Study 1 showed that when endorsed by an established celebrity, an aspiring new celebrity was better rated than when he or she lacked endorsement. Similarly, Shimp et al. Charisma and brand effects on celebrity endorsement Another dimension of the endorsement effect is the influence that the brand has on this phenomenon.
Consumers are highly likely to encounter celebrity endorsements multiple times via various media channels, including TV, billboards, print advertising, radio, and the Internet.
Rumschisky found that people are willing to pay up to 20 per cent more for a product, depending on who endorses it, generating greater revenues for the company. However, a celebrity involved in negative events may affect the image of the endorsed product Louie et al.

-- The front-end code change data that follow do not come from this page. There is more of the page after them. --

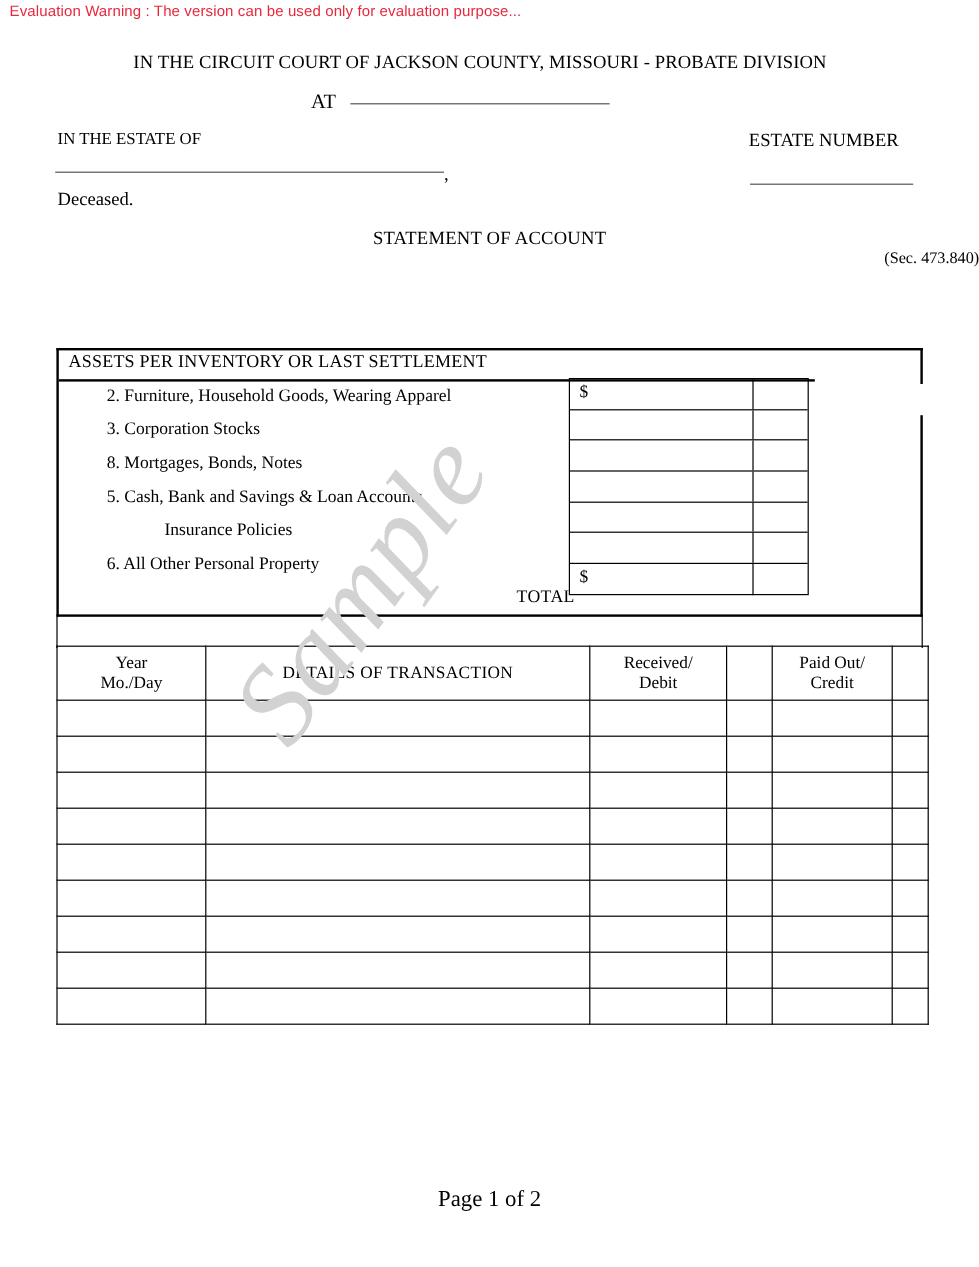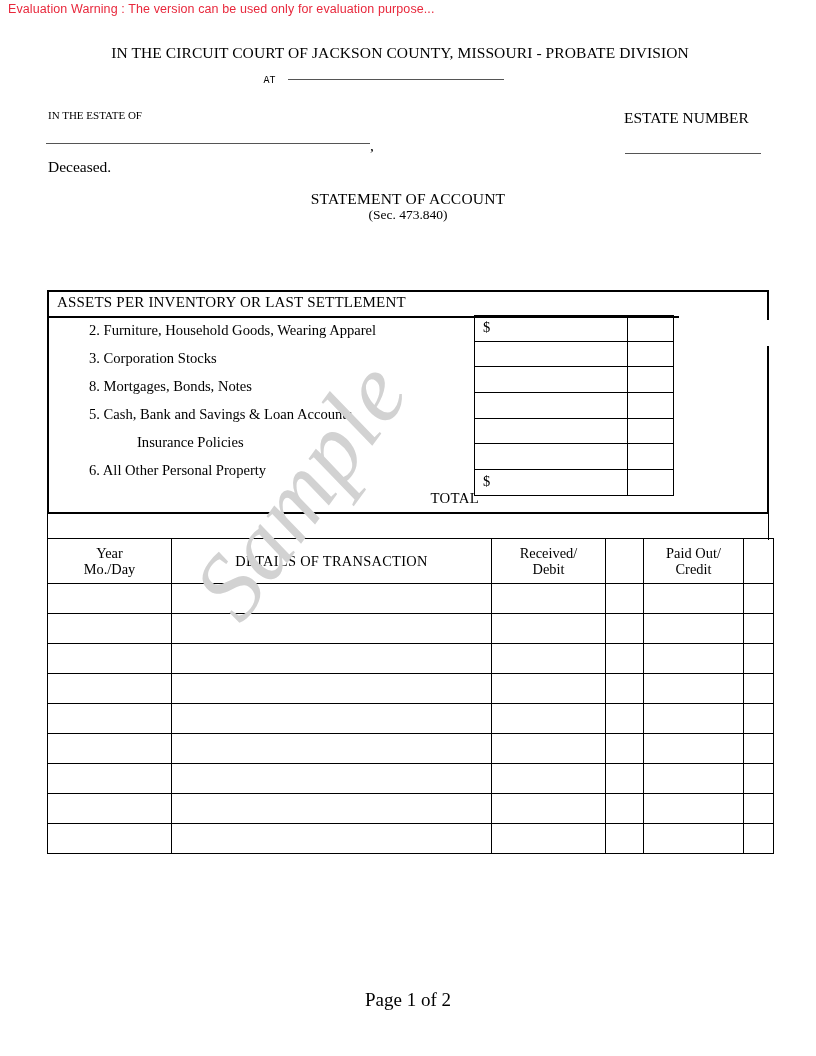"AT" .at-line-row { font-family: Liberation Mono, monospace -> none; font-size: 10px -> 17px }
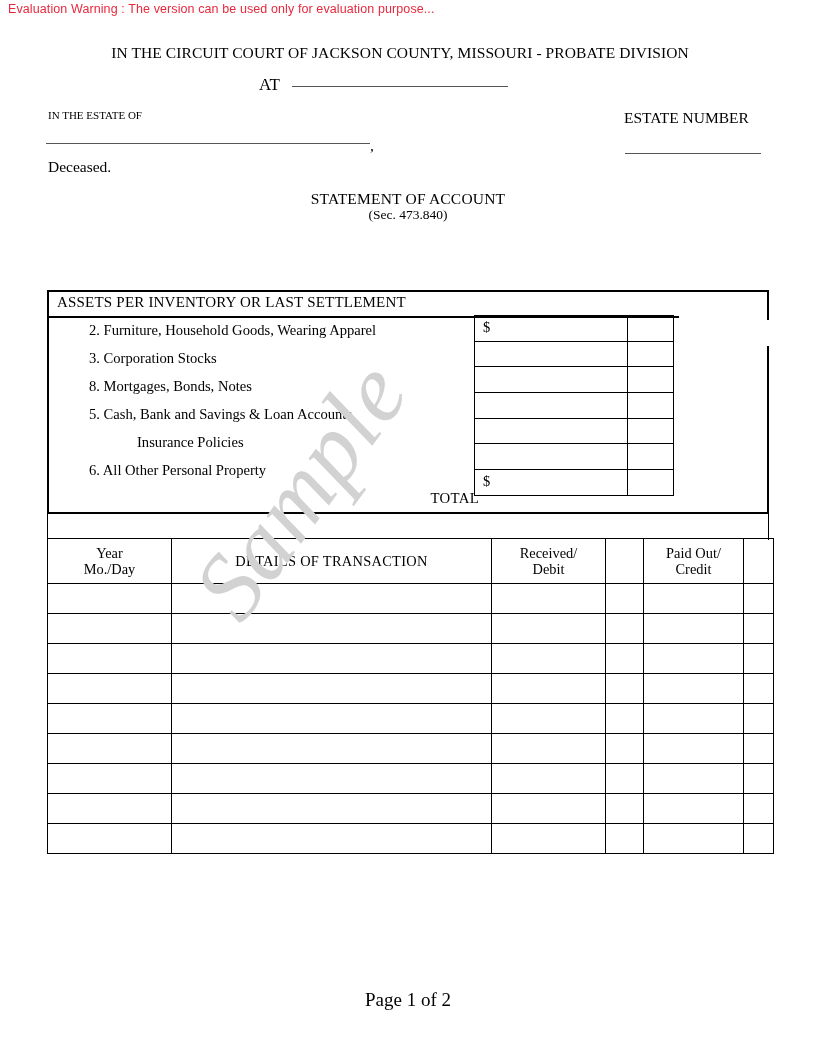"IN THE ESTATE OF" .estate-of { font-size: 11px -> 14px }
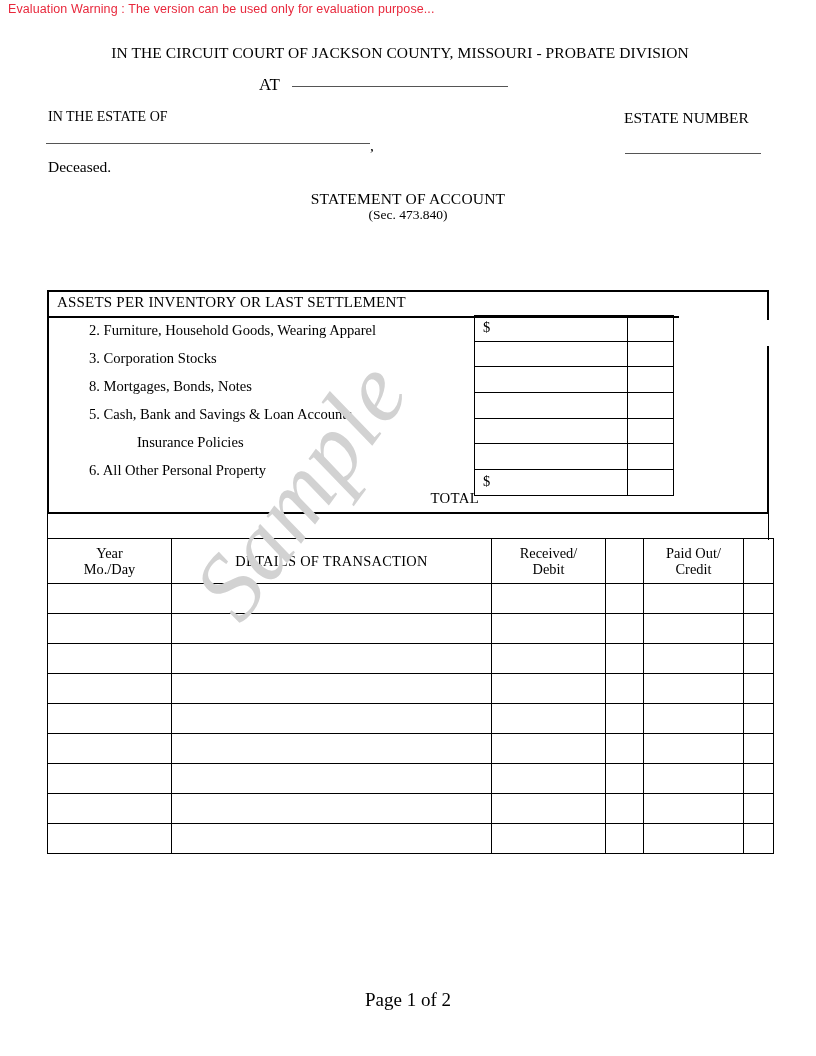"(Sec. 473.840)" .stmt-sec { text-align: center -> right }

If the celebrity endorser is careful in his or her statements of favoritism, the power of endorsement remains. Credibility refers to the confidence that the celebrity conveys to the public; expertise is linked to the knowledge and experience that the endorser has on a certain subject; and attractiveness is associated with physical appearance, beauty and sympathetic nature.
There must be some degree of association between them for the endorsement to be effective. In all studies of this research project, the first section of the instrument presented stimuli for manipulation.